ABOUT THIS TASK
Give back each entry exactly as written, apart from the pictures.

■ ■ ■ ■

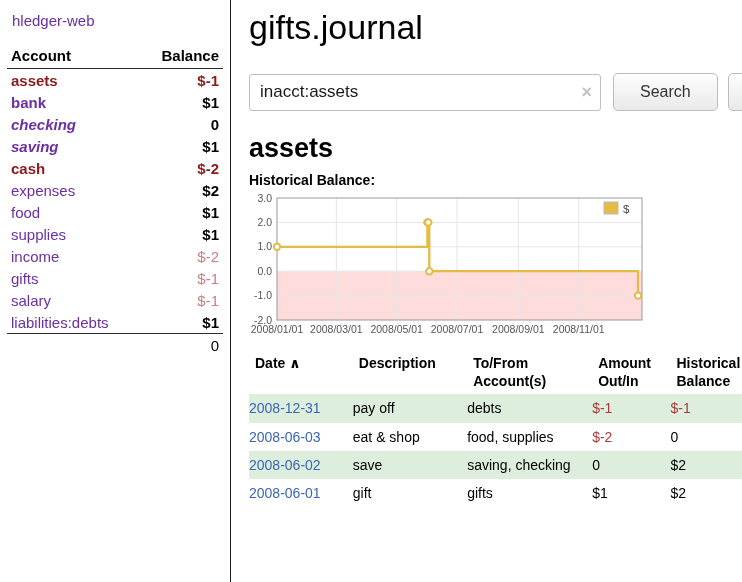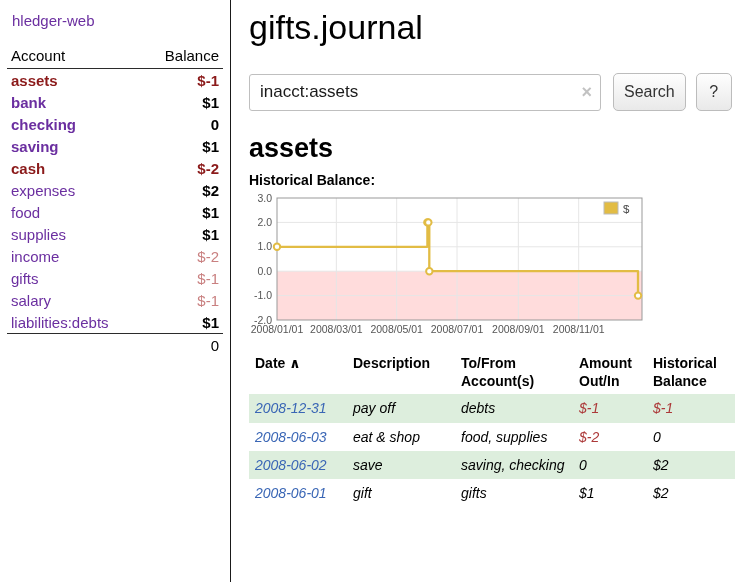--- a/index.html
+++ b/index.html
@@ -16,7 +16,7 @@
   .brand a, .nav a { color: var(--purple); text-decoration: none; cursor: pointer; }
   .nav { padding: 0 12px; margin-top: 47px; font-size: 15px; }
   .accounts { border-collapse: collapse; width: calc(100% - 14px); margin: 16px 7px 0; font-size: 15px; }
-  .accounts th { font-weight: normal; border-bottom: 1px solid #2b2b2b; padding: 2px 4px 4px; }
+  .accounts th { font-weight: bold; border-bottom: 1px solid #2b2b2b; padding: 2px 4px 4px; }
   .h-acct { text-align: left; padding-left: 6px; }
   .h-bal  { text-align: right; padding-right: 4px; }
   .accounts td { padding: 2.5px 4px; }

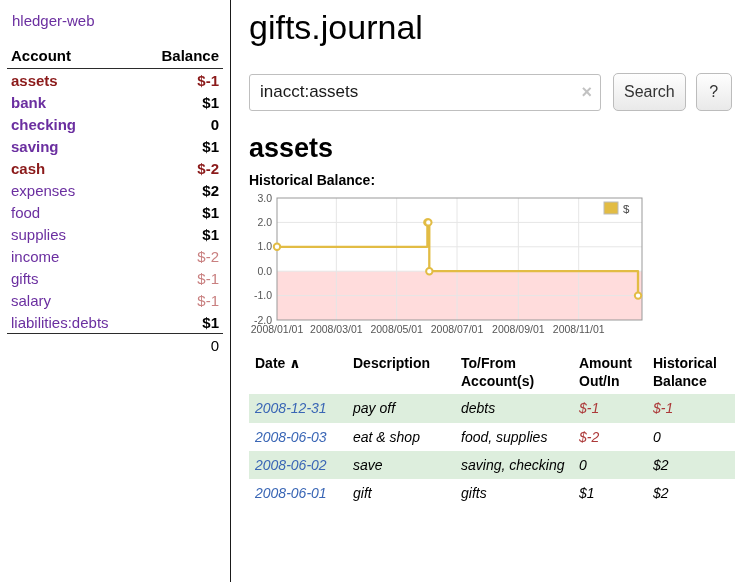--- a/index.html
+++ b/index.html
@@ -42,7 +42,7 @@
   }
   .clear { position: absolute; right: 9px; top: 8px; color: #c2c2c2; font-size: 18px; font-weight: bold; line-height: 20px; cursor: pointer; }
   .btn {
-    margin-left: 12px; height: 38px; padding: 0 10px; font-size: 16px; font-family: inherit;
+    margin-left: 12px; height: 38px; padding: 0 26px; font-size: 16px; font-family: inherit;
     color: #333; background: linear-gradient(#fefefe, #e9e9e9);
     border: 1px solid #bcbcbc; border-radius: 5px; cursor: pointer;
   }

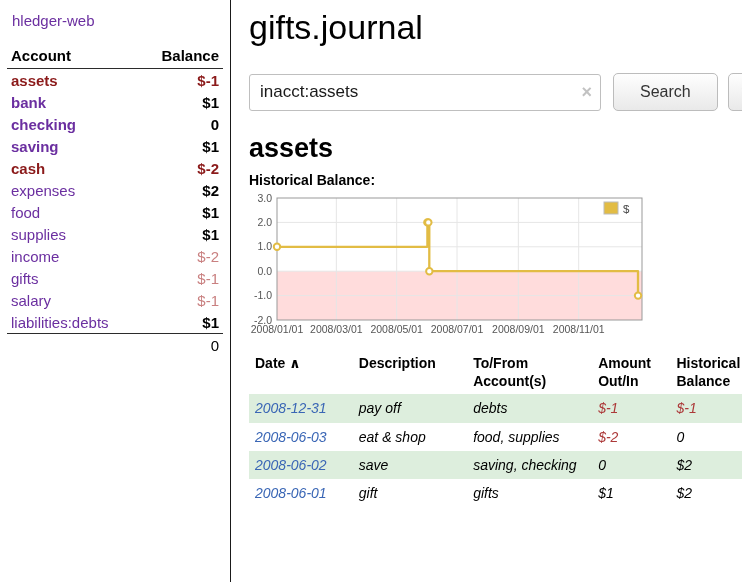--- a/index.html
+++ b/index.html
@@ -21,7 +21,7 @@
   .h-bal  { text-align: right; padding-right: 4px; }
   .accounts td { padding: 2.5px 4px; }
   .acct-cell { white-space: nowrap; }
-  .ind1 { padding-left: 13px; } .ind2 { padding-left: 22px; } .ind3 { padding-left: 31px; }
+  .ind1 { padding-left: 13px; } .ind2 { padding-left: 22px; } .ind3 { padding-left: 31px; font-style: italic; }
   .acct { color: var(--purple); text-decoration: none; cursor: pointer; }
   .acct.b { font-weight: bold; }
   .acct.name-neg { color: var(--neg-strong); }

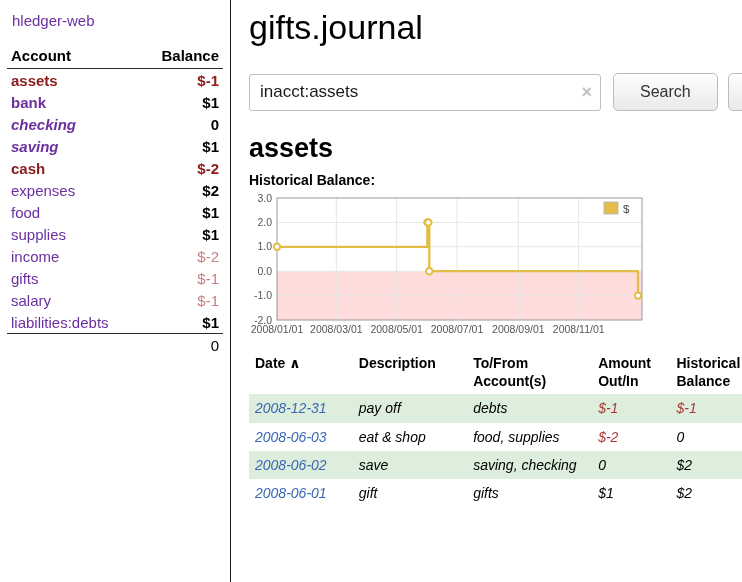--- a/index.html
+++ b/index.html
@@ -54,7 +54,7 @@
   .register { border-collapse: collapse; width: 100%; margin-top: 6px; font-size: 14px; table-layout: fixed; }
   .register th { font-weight: bold; text-align: left; vertical-align: top; padding: 2px 6px 4px; line-height: 1.3; }
   .register th.r, .register td.r { text-align: left; }
-  .register td { vertical-align: top; padding: 5px 6px; line-height: 1.3; font-style: italic; }
+  .register td { vertical-align: top; padding: 5px 0; line-height: 1.3; }
   tr.shaded { background: var(--row-green); }
   .datelink { color: var(--blue); text-decoration: none; white-space: nowrap; cursor: pointer; }
   td.neg { color: var(--neg-table); }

■ ■ ■ ■

OUTPUT
--- a/index.html
+++ b/index.html
@@ -16,7 +16,7 @@
   .brand a, .nav a { color: var(--purple); text-decoration: none; cursor: pointer; }
   .nav { padding: 0 12px; margin-top: 47px; font-size: 15px; }
   .accounts { border-collapse: collapse; width: calc(100% - 14px); margin: 16px 7px 0; font-size: 15px; }
-  .accounts th { font-weight: normal; border-bottom: 1px solid #2b2b2b; padding: 2px 4px 4px; }
+  .accounts th { font-weight: bold; border-bottom: 1px solid #2b2b2b; padding: 2px 4px 4px; }
   .h-acct { text-align: left; padding-left: 6px; }
   .h-bal  { text-align: right; padding-right: 4px; }
   .accounts td { padding: 2.5px 4px; }

--- a/index.html
+++ b/index.html
@@ -42,7 +42,7 @@
   }
   .clear { position: absolute; right: 9px; top: 8px; color: #c2c2c2; font-size: 18px; font-weight: bold; line-height: 20px; cursor: pointer; }
   .btn {
-    margin-left: 12px; height: 38px; padding: 0 10px; font-size: 16px; font-family: inherit;
+    margin-left: 12px; height: 38px; padding: 0 26px; font-size: 16px; font-family: inherit;
     color: #333; background: linear-gradient(#fefefe, #e9e9e9);
     border: 1px solid #bcbcbc; border-radius: 5px; cursor: pointer;
   }

--- a/index.html
+++ b/index.html
@@ -21,7 +21,7 @@
   .h-bal  { text-align: right; padding-right: 4px; }
   .accounts td { padding: 2.5px 4px; }
   .acct-cell { white-space: nowrap; }
-  .ind1 { padding-left: 13px; } .ind2 { padding-left: 22px; } .ind3 { padding-left: 31px; }
+  .ind1 { padding-left: 13px; } .ind2 { padding-left: 22px; } .ind3 { padding-left: 31px; font-style: italic; }
   .acct { color: var(--purple); text-decoration: none; cursor: pointer; }
   .acct.b { font-weight: bold; }
   .acct.name-neg { color: var(--neg-strong); }

--- a/index.html
+++ b/index.html
@@ -54,7 +54,7 @@
   .register { border-collapse: collapse; width: 100%; margin-top: 6px; font-size: 14px; table-layout: fixed; }
   .register th { font-weight: bold; text-align: left; vertical-align: top; padding: 2px 6px 4px; line-height: 1.3; }
   .register th.r, .register td.r { text-align: left; }
-  .register td { vertical-align: top; padding: 5px 6px; line-height: 1.3; font-style: italic; }
+  .register td { vertical-align: top; padding: 5px 0; line-height: 1.3; }
   tr.shaded { background: var(--row-green); }
   .datelink { color: var(--blue); text-decoration: none; white-space: nowrap; cursor: pointer; }
   td.neg { color: var(--neg-table); }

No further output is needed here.